- **Exercise prompt**
Retype each line of the material below word for word; pictures stay out.

*** Opening of Information shown ***

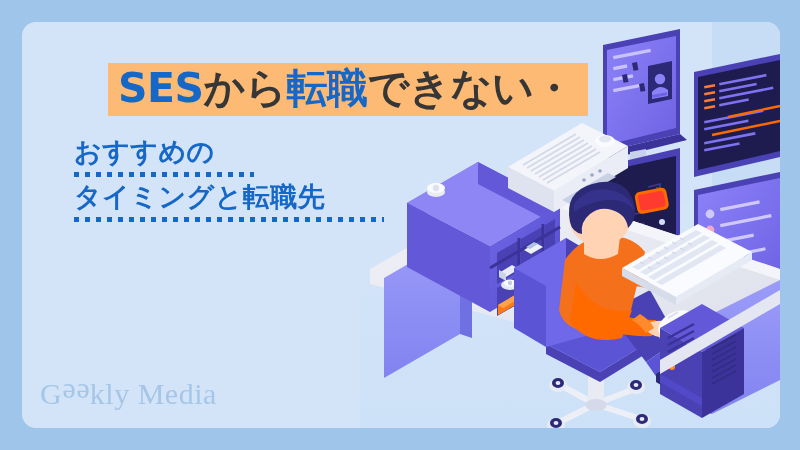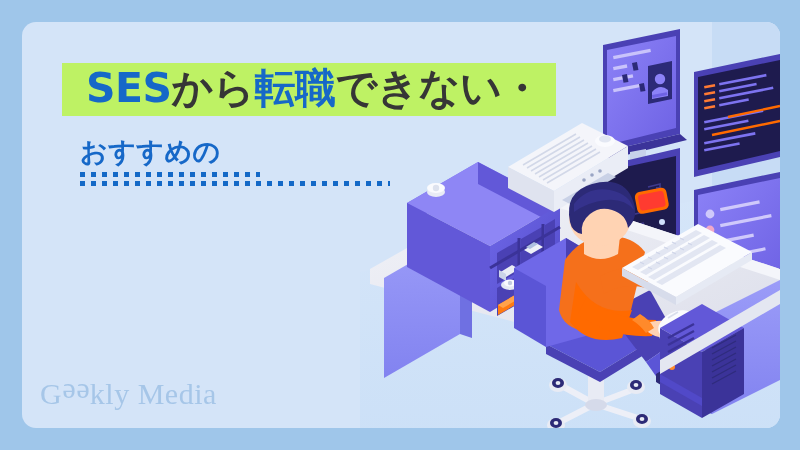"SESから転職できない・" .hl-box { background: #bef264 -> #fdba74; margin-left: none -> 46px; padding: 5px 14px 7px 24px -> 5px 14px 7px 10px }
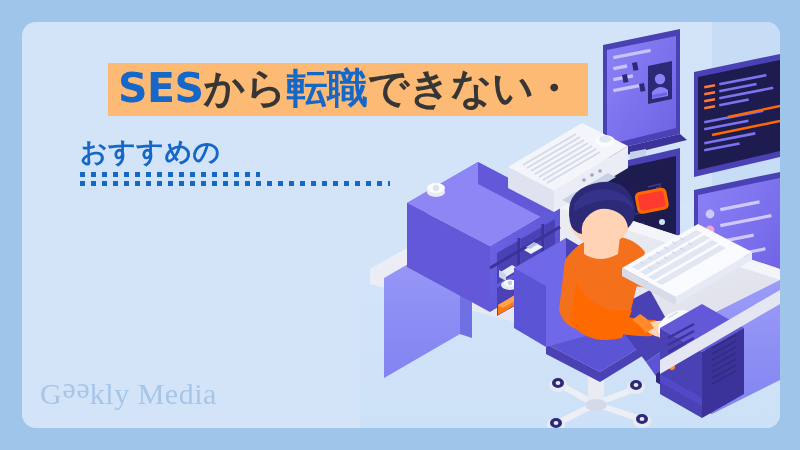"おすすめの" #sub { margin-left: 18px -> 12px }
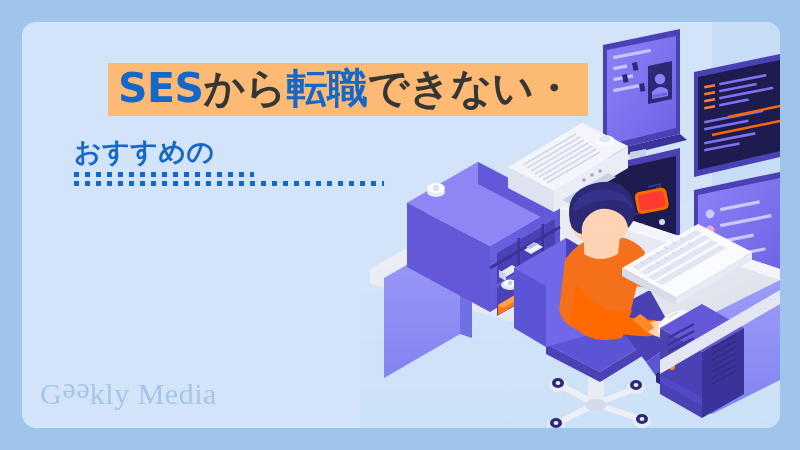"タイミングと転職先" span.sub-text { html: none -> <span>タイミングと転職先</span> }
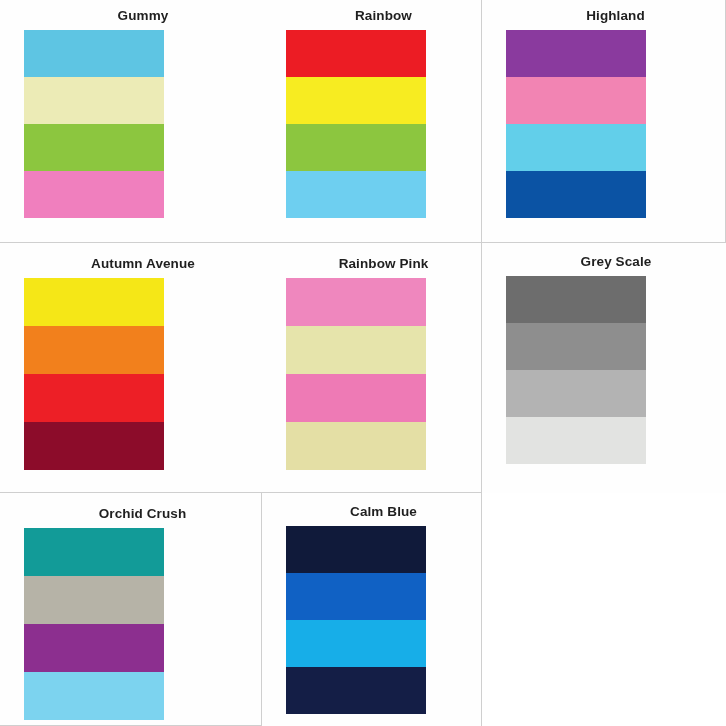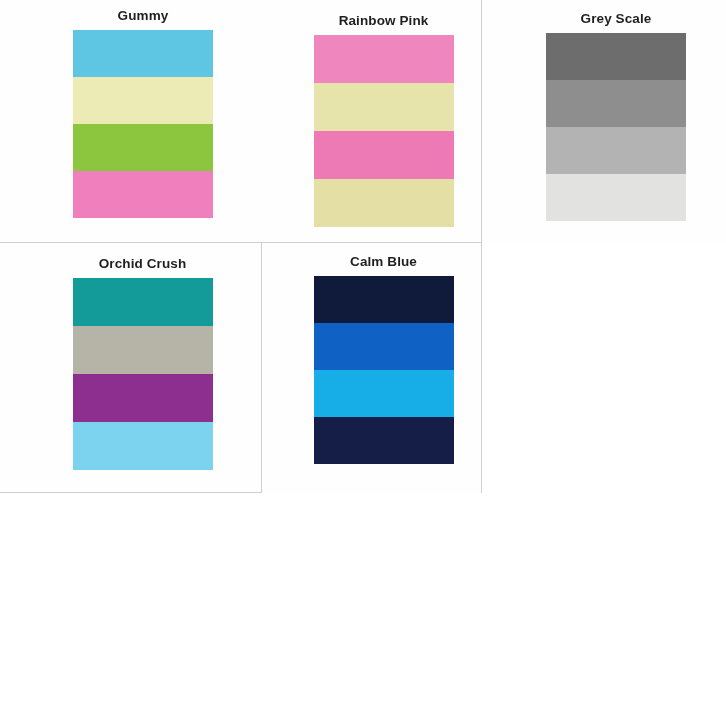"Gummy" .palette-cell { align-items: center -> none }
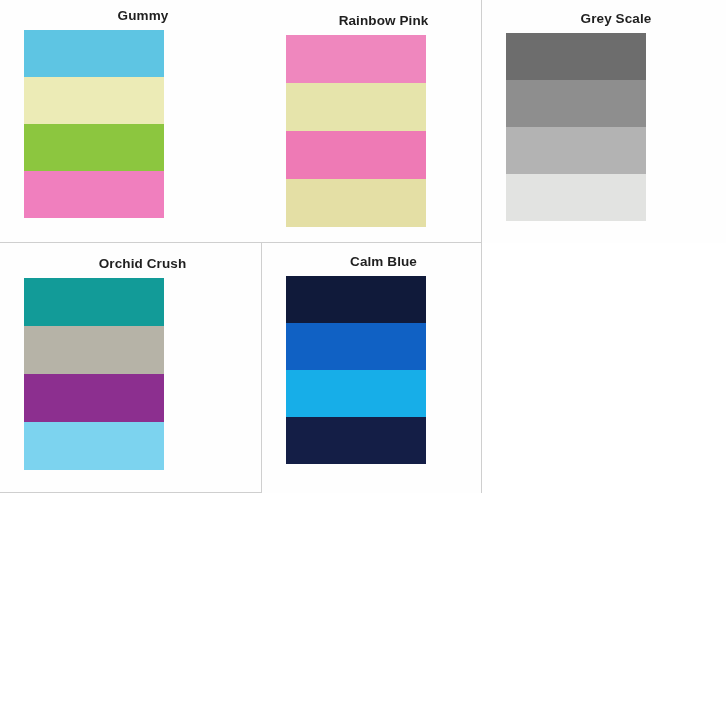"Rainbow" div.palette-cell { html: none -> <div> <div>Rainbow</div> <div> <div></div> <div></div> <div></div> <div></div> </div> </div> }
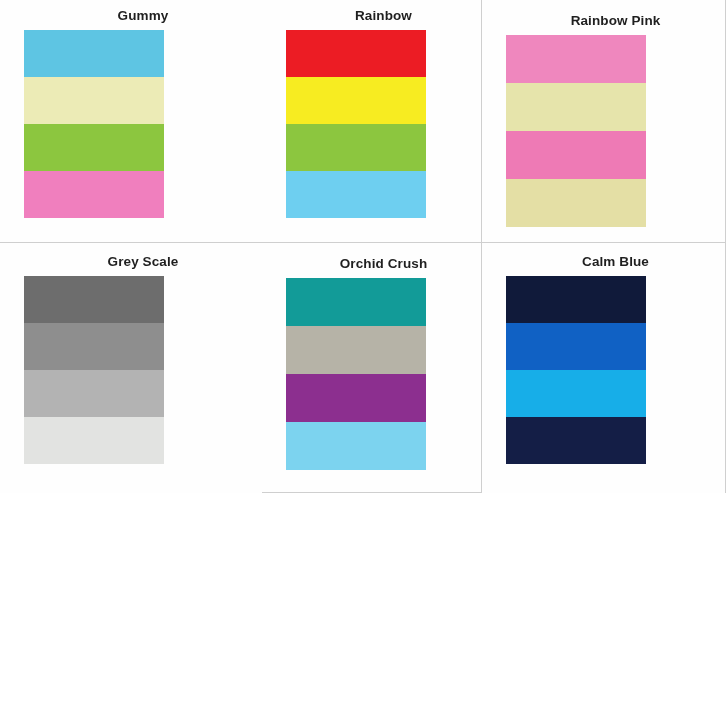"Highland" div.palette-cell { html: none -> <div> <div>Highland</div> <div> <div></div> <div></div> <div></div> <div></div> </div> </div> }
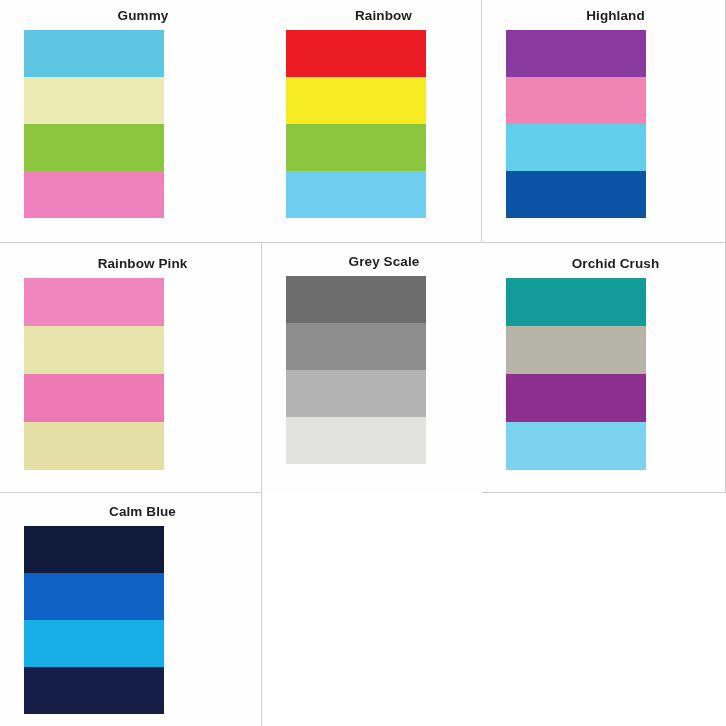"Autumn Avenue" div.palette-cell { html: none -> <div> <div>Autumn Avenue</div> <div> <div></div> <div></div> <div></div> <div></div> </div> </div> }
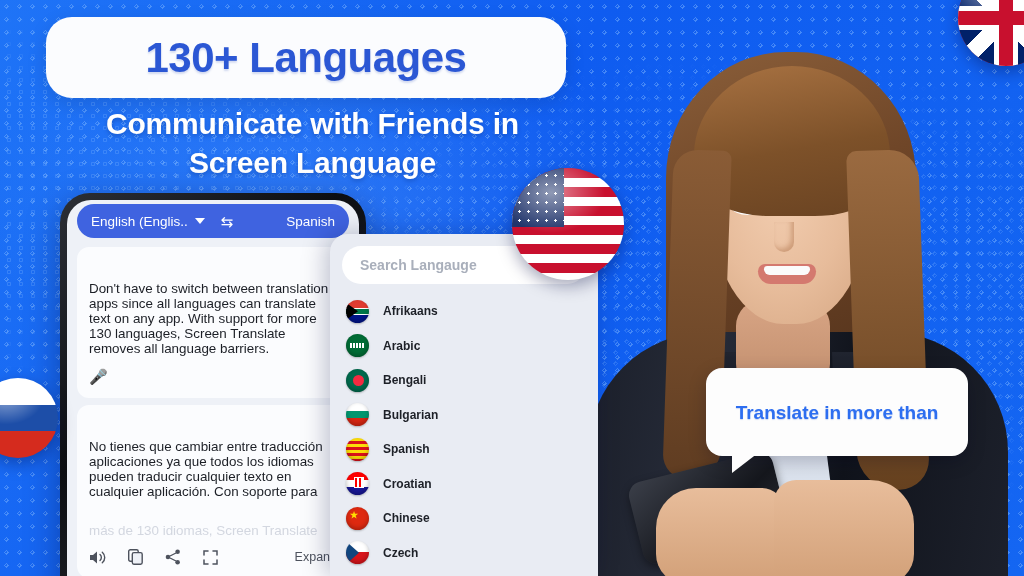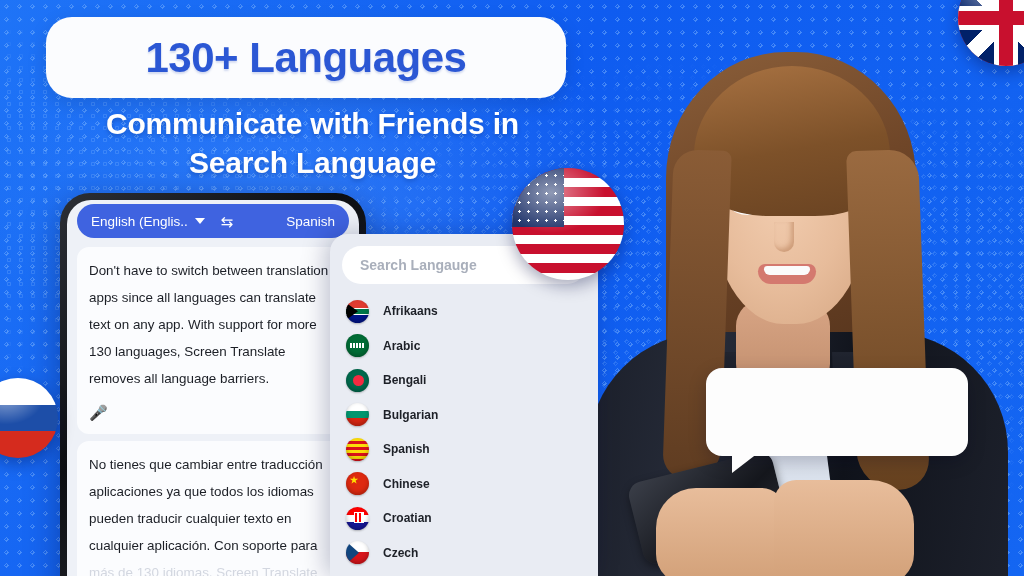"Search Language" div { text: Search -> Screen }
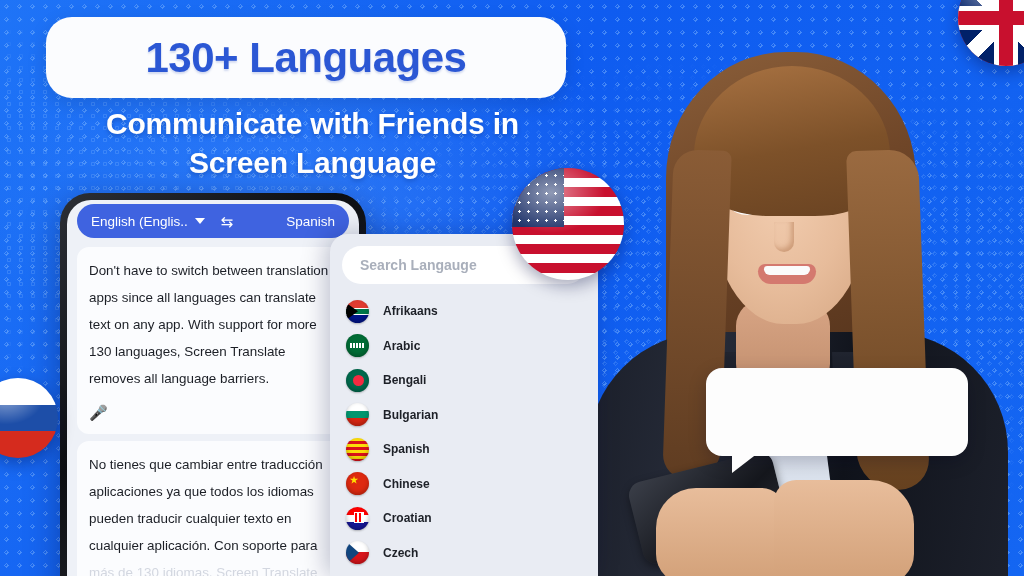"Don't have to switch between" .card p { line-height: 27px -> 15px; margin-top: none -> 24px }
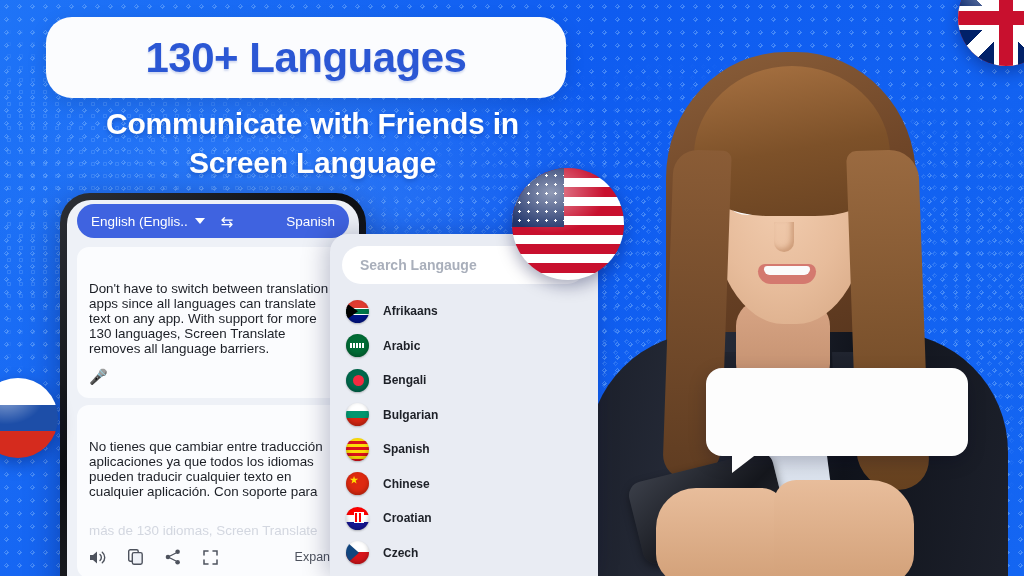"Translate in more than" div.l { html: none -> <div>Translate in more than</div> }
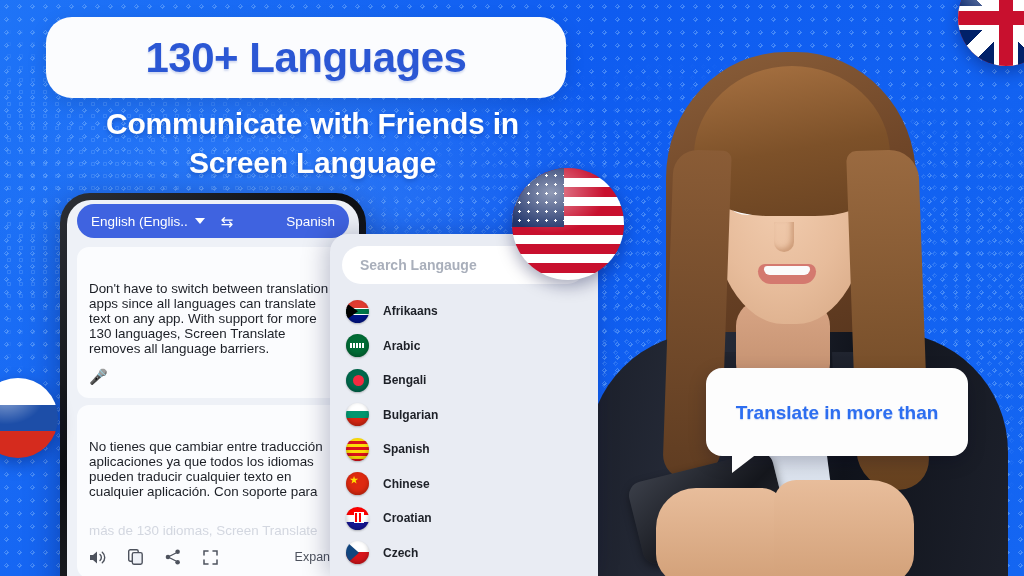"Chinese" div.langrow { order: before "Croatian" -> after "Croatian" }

*** Close of Information shown ***

- **Output for this exercise**
"SESから転職できない・" .hl-box { background: #bef264 -> #fdba74; margin-left: none -> 46px; padding: 5px 14px 7px 24px -> 5px 14px 7px 10px }
"おすすめの" #sub { margin-left: 18px -> 12px }
"タイミングと転職先" span.sub-text { html: none -> <span>タイミングと転職先</span> }
"Gummy" .palette-cell { align-items: center -> none }
"Rainbow" div.palette-cell { html: none -> <div> <div>Rainbow</div> <div> <div></div> <div></div> <div></div> <div></div> </div> </div> }
"Highland" div.palette-cell { html: none -> <div> <div>Highland</div> <div> <div></div> <div></div> <div></div> <div></div> </div> </div> }
"Autumn Avenue" div.palette-cell { html: none -> <div> <div>Autumn Avenue</div> <div> <div></div> <div></div> <div></div> <div></div> </div> </div> }
"Search Language" div { text: Search -> Screen }
"Don't have to switch between" .card p { line-height: 27px -> 15px; margin-top: none -> 24px }
"Translate in more than" div.l { html: none -> <div>Translate in more than</div> }
"Chinese" div.langrow { order: before "Croatian" -> after "Croatian" }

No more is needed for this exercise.